One of the work areas at the prison had been completely transformed into a dog care facility. It was aptly named 'Iditarod Dog Outpost'. When we arrived about 10 prisoners were on hand to unload the dogs, secure them on beds of straw under a shed roof, feed them, clean up after them and begin the process of identifying their needs. Each dog's electronic ID chip was read and compared with the report that came from the trail vets. While the vets began the arduous task of examining 69 dogs, the prisoners continued the cleaning routine, covered each animal with a fleece blanket and delivered lots of TLC.

It was a long and nippy night for all involved. We waited around until our 5 dogs were examined and released. It was close to 1:30 AM by the time we left. The prisoners had just left the area to go to bed, the vets were finishing off their paperwork, the volunteers were ready to truck back to Anchorage and the dogs were secure, well fed and warm. We at SP Kennel want to give a special thanks to the prisoners and prison staff who enthusiastically support the Iditarod dog care program. This is another example of the Iditarod's cooperative strategies designed for the well being of our canine athletes and the various communities involved in the race.

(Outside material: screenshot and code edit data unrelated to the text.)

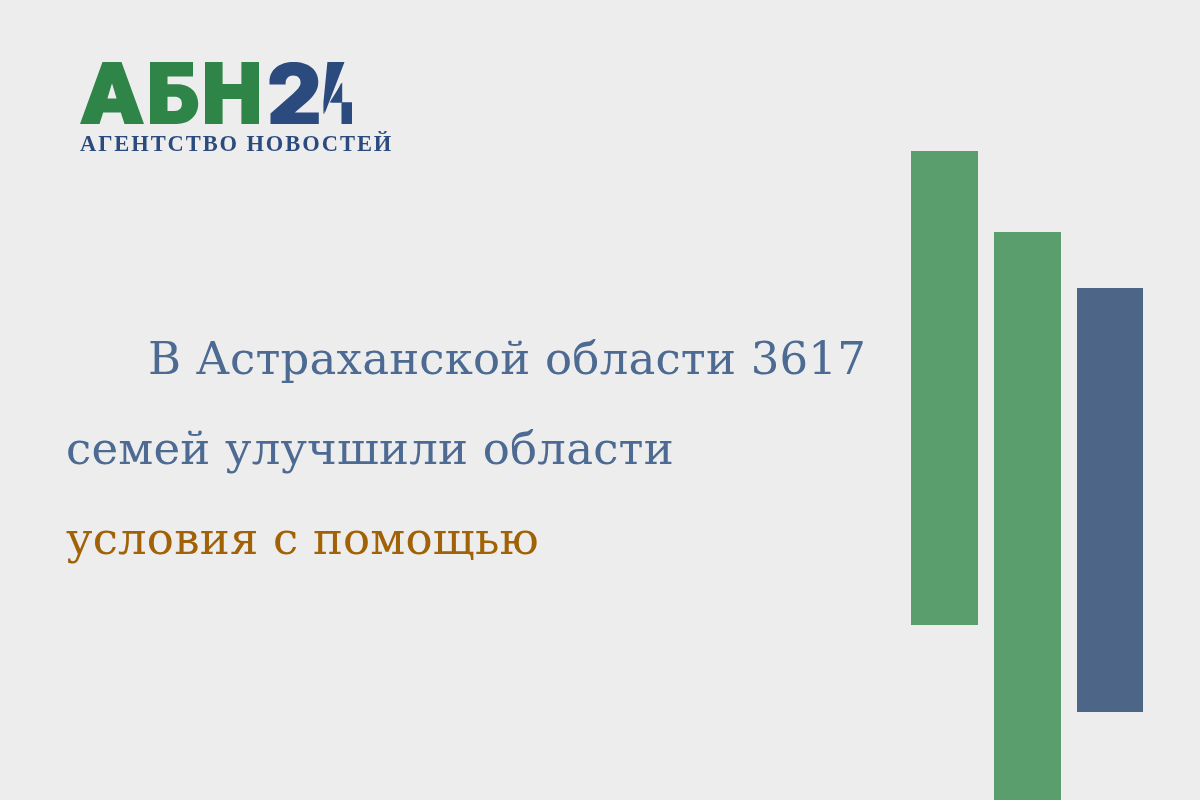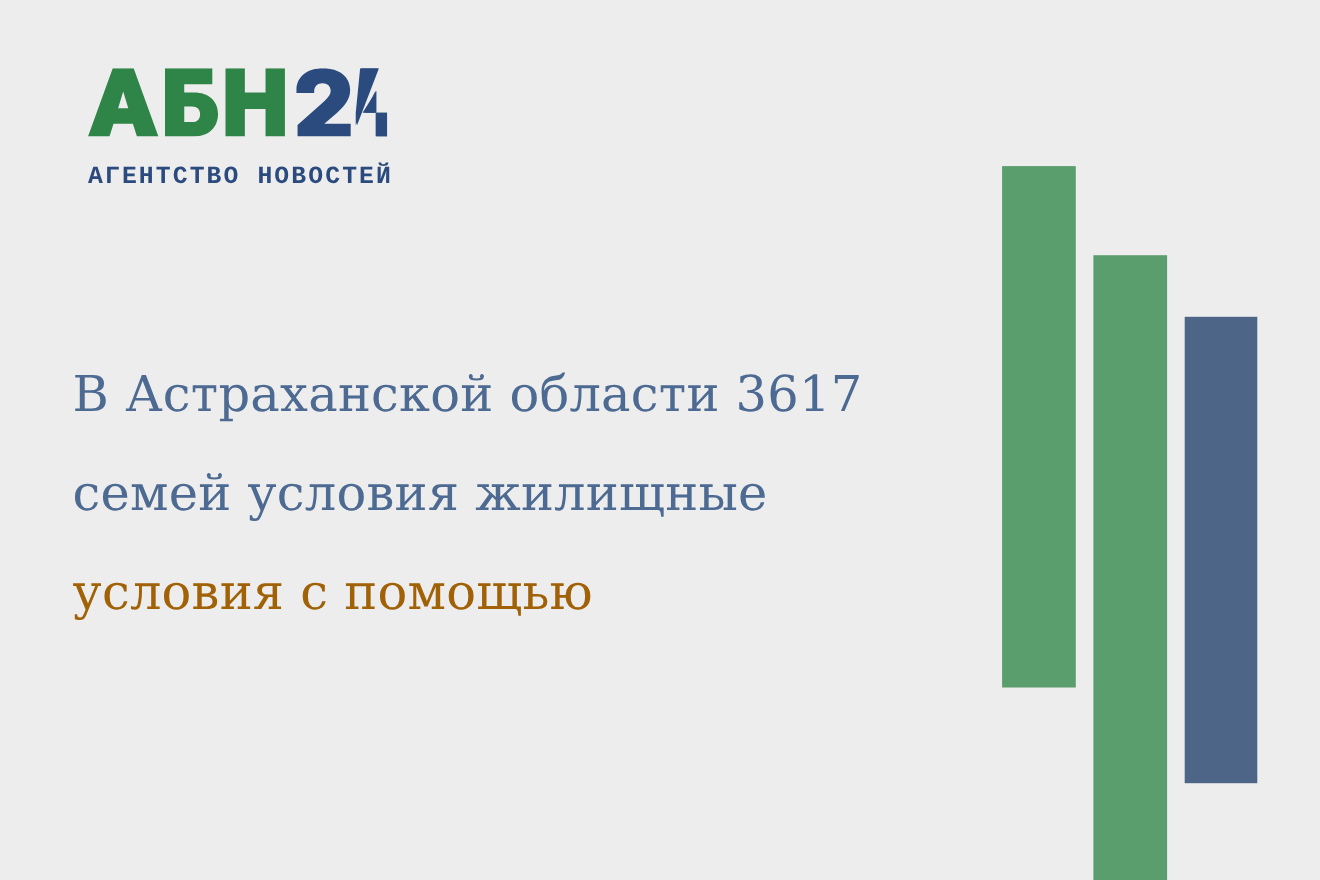"АГЕНТСТВО НОВОСТЕЙ" .logo-tagline { font-family: Liberation Mono, monospace -> Liberation Serif, serif; margin-top: 25px -> 9px }
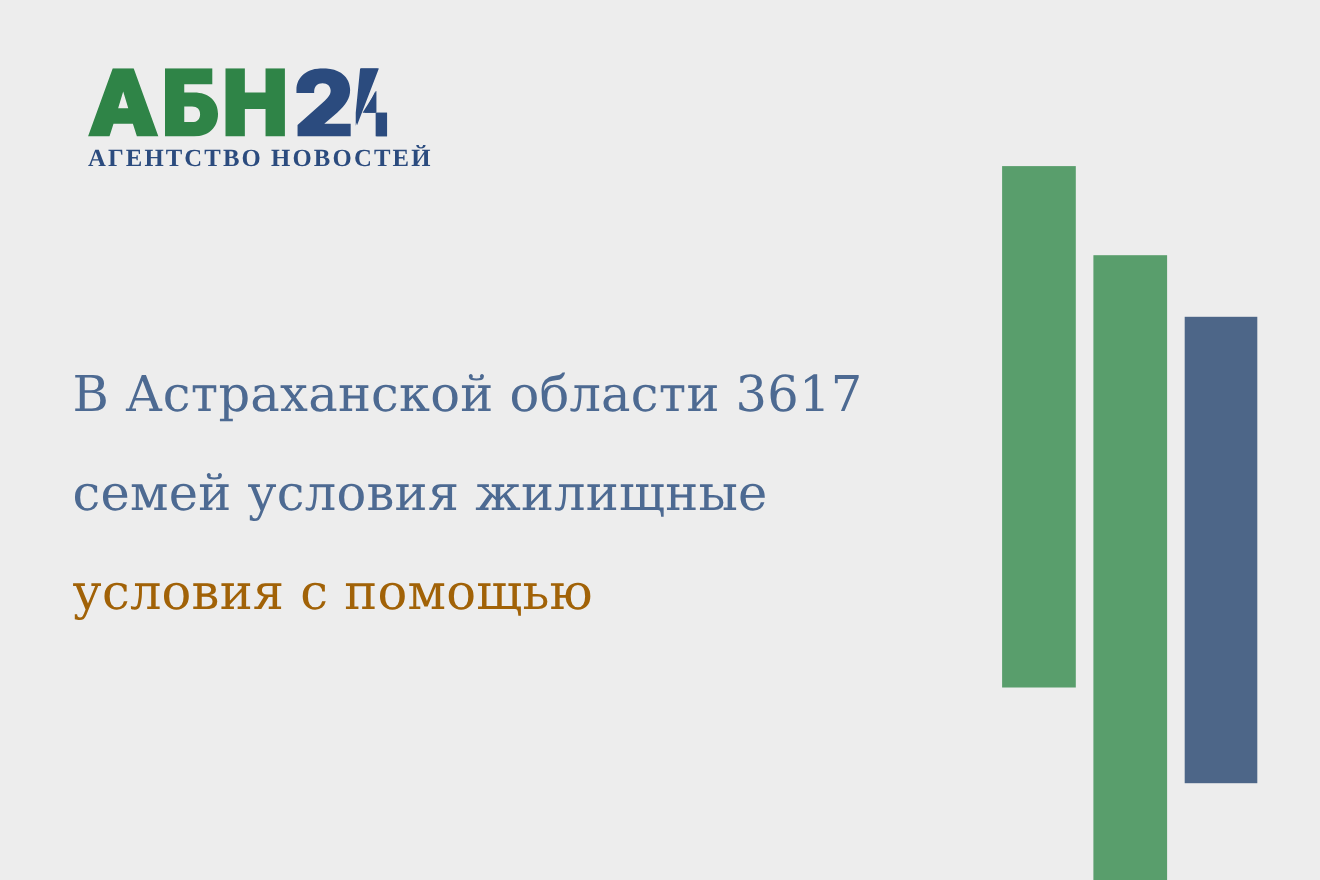"В Астраханской области 3617" span.headline-line { text-align: none -> right }
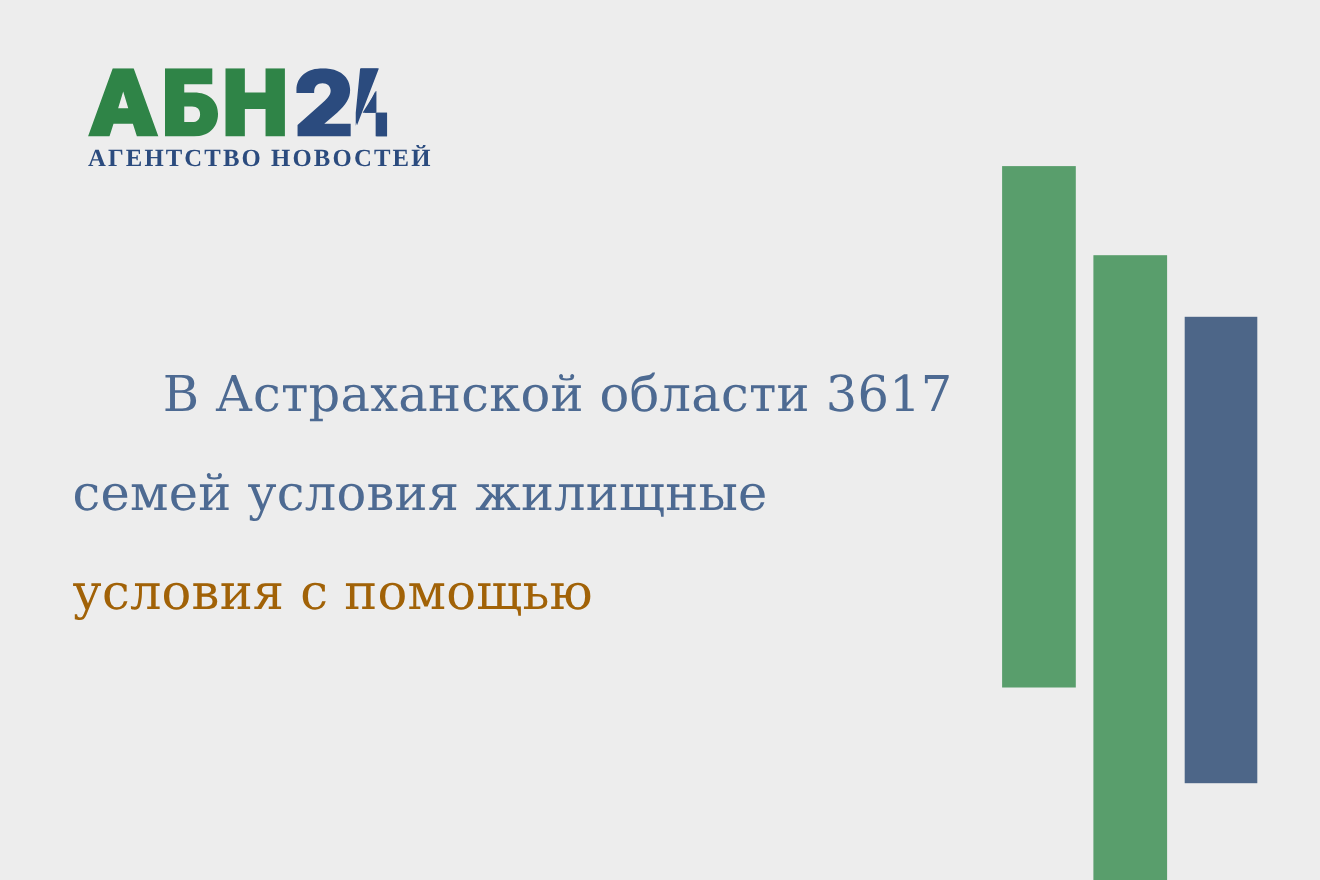"семей условия жилищные" span.headline-line { text: условия жилищные -> улучшили области }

Iditarod Drop Dogs' Home Away from Home

Doug & Dingle at Prison


Mel Bowman said...

I bet the Iditarod makes for a nice change of routine for the inmates. Sounds like everyone wins here...how great!

Linda T said...

Mickey - thank you for painting a broader picture of the Iditarod - from the villages and behind the scenes.

Lisa B said...

Thanks for the great story Mickey! Glad to hear you've made it safely to Nome. It's awesome that you and Doug have been pitching in and helping out with dropped dog logistics. Just a couple more days until you can greet the racers! Go Aliy, Allen & Dogs!

Susan said...

What I like about this program is it gives incentive to the prisoners to be on their best behavior, teaches them a very useful skill, especially in Alaska, and allows the dogs the human touch, if only for a few hours. I know I would definitely ask to be on Iditarod detail!

Carole Treen said...

Thank you once again, Mickey. Love hearing your stories of this extraordinary experience in AK..
We send our best wishes to all the "Z" clan!

Carole and Bob

Favorite Aunt Patty said...

Thank you for this story. It's truely remarkable how many different people, places, etc. are involved in this race. Sounds like your truck is getting a work out!